Mapping multicenter randomized controlled trials in anesthesiology: a scoping review

We selected studies if they involved a tested anesthesia-related intervention administered to adult surgical patients (≥ 16 years old), with a control group receiving either another anesthesia intervention or no intervention at all. We defined anesthesia-related interventions as “interventions provided in the perioperative period that either were or could have been, performed, organized, or initiated by a healthcare professional with specific training in anesthesia” [20]. The perioperative period was defined as the time period beginning 24 h before the surgical procedure to 24 h following the procedure. We excluded studies involving surgical procedures with only local anesthesia. We included all multicenter randomized controlled trials (i.e., trials involving two or more centers) assessing the impact of anesthesia interventions on one or more patient outcomes. We elected to only include multicentre randomized controlled trials to ensure impactful resource allocation, minimization of research duplication, and potentially better research coordination.

We searched the electronic databases Embase (via OVID), MEDLINE, and MEDLINE in Process (via OVID), and Cochrane Central Register of Control Trials (CENTRAL). A separate search strategy was constructed for each database, reviewed by the research team, and refined as necessary (see Appendix). The MEDLINE search strategy was reviewed by a second trained information scientist as per Peer Review of Electronic Search Strategies (PRESS) guidelines [21‐23]. Clinical trial registries and reference lists of included studies and previously published systematic reviews were also searched. Date and language restrictions were not imposed for the literature search; however, only studies reported in English were included in the scoping review. The search included studies published up until February 26, 2021.

Studies were selected by seven pairs of independent reviewers using DistillerSR (Evidence Partners, Ottawa, Canada), a web-based systematic review software. A screening tool featuring questions based on inclusion and exclusion criteria was developed, piloted, and refined as necessary. Reviewer calibration occurred during this process, whereby screeners clarified questions and reasons for decision-making until satisfactory inter-rater reliability was achieved (kappa > 0.60). Seven pairs of independent reviewers conducted eligibility screening of titles and abstracts in duplicate. Studies were “excluded” at this stage if the two independent reviewers determined they did not meet eligibility criteria. Otherwise, studies proceeded to full-text screening. Disagreements about inclusion or exclusion at each stage were resolved by consensus or through a third member of the research team (NE, OCB) as needed. The final list of included articles was reviewed by the investigator team to determine if any additional articles should have been included. The citations of the excluded articles are provided in Additional file 2.

Seven pairs of independent reviewers conducted data extraction using an electronic form (DistillerSR, Evidence Partners, Ottawa, Canada) created and piloted by the research team. The following information was extracted: publication details (e.g., first author name, publication year, country of data collection), study details (e.g., design and sample size), patient demographics (e.g., sex, age, coexisting medical conditions), intervention details (e.g., type, duration), comparator (i.e., no intervention or other anesthesia intervention), and patient outcome (e.g., outcome definition and timing). Accuracy was compared and verified by the reviewer pairs upon completion of data extraction. Quality assessments are typically not completed for scoping reviews and were therefore not conducted [17, 24].

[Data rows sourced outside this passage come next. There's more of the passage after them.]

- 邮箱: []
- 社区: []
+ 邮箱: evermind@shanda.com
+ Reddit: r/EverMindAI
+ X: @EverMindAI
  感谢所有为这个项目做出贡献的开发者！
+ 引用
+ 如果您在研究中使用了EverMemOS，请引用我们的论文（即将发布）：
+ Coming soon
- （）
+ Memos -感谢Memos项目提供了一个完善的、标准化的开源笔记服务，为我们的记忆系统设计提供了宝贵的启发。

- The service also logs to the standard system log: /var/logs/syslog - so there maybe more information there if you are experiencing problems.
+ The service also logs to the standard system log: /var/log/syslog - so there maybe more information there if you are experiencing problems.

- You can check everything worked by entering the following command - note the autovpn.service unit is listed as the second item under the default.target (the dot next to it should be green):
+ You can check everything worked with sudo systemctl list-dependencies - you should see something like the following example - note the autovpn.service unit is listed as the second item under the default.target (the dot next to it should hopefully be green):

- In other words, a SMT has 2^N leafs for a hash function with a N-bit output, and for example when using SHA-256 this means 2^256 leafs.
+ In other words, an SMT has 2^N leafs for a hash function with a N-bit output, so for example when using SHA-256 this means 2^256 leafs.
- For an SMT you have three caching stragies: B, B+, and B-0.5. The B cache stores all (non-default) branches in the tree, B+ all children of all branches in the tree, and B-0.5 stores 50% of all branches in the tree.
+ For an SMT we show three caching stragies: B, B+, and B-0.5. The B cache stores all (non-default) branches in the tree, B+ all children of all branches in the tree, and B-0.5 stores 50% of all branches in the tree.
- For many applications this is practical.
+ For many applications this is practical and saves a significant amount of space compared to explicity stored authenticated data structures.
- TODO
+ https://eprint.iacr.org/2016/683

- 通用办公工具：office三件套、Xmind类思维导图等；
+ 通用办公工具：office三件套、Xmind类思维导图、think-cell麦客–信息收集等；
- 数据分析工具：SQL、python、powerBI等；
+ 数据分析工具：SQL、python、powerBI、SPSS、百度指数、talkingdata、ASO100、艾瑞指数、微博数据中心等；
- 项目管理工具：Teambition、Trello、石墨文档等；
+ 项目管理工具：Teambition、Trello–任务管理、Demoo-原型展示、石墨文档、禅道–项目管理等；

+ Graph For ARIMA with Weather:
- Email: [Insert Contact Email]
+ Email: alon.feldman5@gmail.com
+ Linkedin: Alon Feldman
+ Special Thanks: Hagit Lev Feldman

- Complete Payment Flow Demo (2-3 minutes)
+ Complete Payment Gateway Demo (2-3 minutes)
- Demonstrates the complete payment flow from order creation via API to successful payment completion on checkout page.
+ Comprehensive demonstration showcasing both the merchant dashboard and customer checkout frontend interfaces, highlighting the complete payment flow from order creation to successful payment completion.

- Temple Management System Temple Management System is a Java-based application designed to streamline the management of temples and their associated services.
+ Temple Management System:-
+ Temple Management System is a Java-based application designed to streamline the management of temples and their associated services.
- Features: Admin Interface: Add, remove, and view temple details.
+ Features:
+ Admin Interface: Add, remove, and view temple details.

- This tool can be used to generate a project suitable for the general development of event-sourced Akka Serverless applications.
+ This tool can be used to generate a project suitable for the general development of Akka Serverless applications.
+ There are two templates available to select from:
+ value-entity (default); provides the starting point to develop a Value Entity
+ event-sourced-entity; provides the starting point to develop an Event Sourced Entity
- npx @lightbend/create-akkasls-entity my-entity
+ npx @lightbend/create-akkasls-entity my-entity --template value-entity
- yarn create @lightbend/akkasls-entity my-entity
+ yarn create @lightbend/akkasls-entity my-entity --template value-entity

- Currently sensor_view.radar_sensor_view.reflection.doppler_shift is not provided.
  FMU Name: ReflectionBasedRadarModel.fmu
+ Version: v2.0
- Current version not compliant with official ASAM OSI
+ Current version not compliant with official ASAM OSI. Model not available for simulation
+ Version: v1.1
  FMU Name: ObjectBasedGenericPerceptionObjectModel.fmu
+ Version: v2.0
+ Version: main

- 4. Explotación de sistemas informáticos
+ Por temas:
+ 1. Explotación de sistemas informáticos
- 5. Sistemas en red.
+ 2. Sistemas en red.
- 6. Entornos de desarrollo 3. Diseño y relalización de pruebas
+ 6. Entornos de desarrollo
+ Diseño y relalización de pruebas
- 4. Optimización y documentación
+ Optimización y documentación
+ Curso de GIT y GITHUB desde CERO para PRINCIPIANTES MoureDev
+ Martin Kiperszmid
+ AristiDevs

Anesthesia-related interventions were classified according to themes developed in a previous scoping review [20]. Similar outcomes were grouped into larger categories.

The results of this scoping review were summarized using a narrative approach, along with a quantitative summary of relevant study characteristics.

The design of this study did not require the approval of an ethics committee as it is a scoping review. However, the research team did raise and consider the ethical aspects surrounding this study prior to data collection.

There are several limitations of this scoping review. The breadth and volume of the included studies prevented further assessment of intervention effectiveness. It will be important for future systematic reviews to examine the effectiveness of specific intervention themes for particular outcome categories. Our scoping review provides a useful map for this purpose given its extensive summary of a very large number of studies investigating a diverse range of interventions and patient outcomes. For example, future systematic reviews may also wish to quantify the effect of non-pharmacotherapy interventions compared to pharmacotherapy interventions for specific patient-centered patient outcomes. Our review also included only those studies published in English for feasibility reasons. Given our aim was to provide a map of the literature rather than to summarize treatment effects, we believe that inclusion of studies published in other languages would change our results. With the map we have provided, researchers can conduct more targeted systematic reviews in the future. Within a narrower review, inclusion of non-English studies would be less resource-intensive. Ultimately, our scoping review is an important step toward improving the practice of anesthesia and benefited from a comprehensive search strategy, clear inclusion and exclusion criteria, and significant content expertise among our team of co-investigators. Another limitation is our narrow eligible perioperative period of 24 h before and after the surgical procedure to 24 h following the procedure. It is likely that a wider time window would result in additional interventions taking place in the days before or after surgery, such as prehabilitation with exercise therapy.